_EXERCISE DETAILS_
Report every line of the listing below in which the string "offshore" appears.

_EXTRACTED RECORDS_
──────
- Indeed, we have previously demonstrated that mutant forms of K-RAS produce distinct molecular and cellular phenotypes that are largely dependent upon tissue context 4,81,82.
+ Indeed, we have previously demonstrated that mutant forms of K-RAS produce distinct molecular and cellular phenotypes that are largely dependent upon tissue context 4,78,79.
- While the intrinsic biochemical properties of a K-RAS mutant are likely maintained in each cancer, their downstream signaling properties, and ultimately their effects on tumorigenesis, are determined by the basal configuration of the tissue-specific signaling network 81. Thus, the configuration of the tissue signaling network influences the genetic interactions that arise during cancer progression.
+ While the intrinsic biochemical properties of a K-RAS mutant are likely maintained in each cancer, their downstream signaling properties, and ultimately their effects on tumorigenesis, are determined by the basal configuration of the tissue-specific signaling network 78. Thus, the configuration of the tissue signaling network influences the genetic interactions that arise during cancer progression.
──────
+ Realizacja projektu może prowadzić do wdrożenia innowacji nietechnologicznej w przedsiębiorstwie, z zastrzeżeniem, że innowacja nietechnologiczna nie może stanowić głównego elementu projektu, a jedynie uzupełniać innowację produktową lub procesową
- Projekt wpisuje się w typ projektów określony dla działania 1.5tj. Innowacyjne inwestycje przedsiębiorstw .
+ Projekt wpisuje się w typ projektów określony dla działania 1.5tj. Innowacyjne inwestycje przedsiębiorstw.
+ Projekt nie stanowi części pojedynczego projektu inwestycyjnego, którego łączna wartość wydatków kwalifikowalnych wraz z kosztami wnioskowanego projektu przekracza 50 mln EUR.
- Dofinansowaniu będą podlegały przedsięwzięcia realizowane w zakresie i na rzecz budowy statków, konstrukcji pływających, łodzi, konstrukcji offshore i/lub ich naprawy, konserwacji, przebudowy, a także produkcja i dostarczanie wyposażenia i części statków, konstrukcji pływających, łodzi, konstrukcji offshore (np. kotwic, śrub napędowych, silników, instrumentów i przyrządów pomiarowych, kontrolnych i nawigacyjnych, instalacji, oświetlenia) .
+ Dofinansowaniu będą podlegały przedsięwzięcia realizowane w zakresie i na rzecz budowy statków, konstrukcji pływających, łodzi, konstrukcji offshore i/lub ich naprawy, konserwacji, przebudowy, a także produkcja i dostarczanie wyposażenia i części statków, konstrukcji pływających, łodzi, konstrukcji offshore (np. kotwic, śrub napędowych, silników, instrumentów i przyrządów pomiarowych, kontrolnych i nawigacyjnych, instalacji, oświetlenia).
──────
_WRITTEN ANSWER_
- Dofinansowaniu będą podlegały przedsięwzięcia realizowane w zakresie i na rzecz budowy statków, konstrukcji pływających, łodzi, konstrukcji offshore i/lub ich naprawy, konserwacji, przebudowy, a także produkcja i dostarczanie wyposażenia i części statków, konstrukcji pływających, łodzi, konstrukcji offshore (np. kotwic, śrub napędowych, silników, instrumentów i przyrządów pomiarowych, kontrolnych i nawigacyjnych, instalacji, oświetlenia) .
+ Dofinansowaniu będą podlegały przedsięwzięcia realizowane w zakresie i na rzecz budowy statków, konstrukcji pływających, łodzi, konstrukcji offshore i/lub ich naprawy, konserwacji, przebudowy, a także produkcja i dostarczanie wyposażenia i części statków, konstrukcji pływających, łodzi, konstrukcji offshore (np. kotwic, śrub napędowych, silników, instrumentów i przyrządów pomiarowych, kontrolnych i nawigacyjnych, instalacji, oświetlenia).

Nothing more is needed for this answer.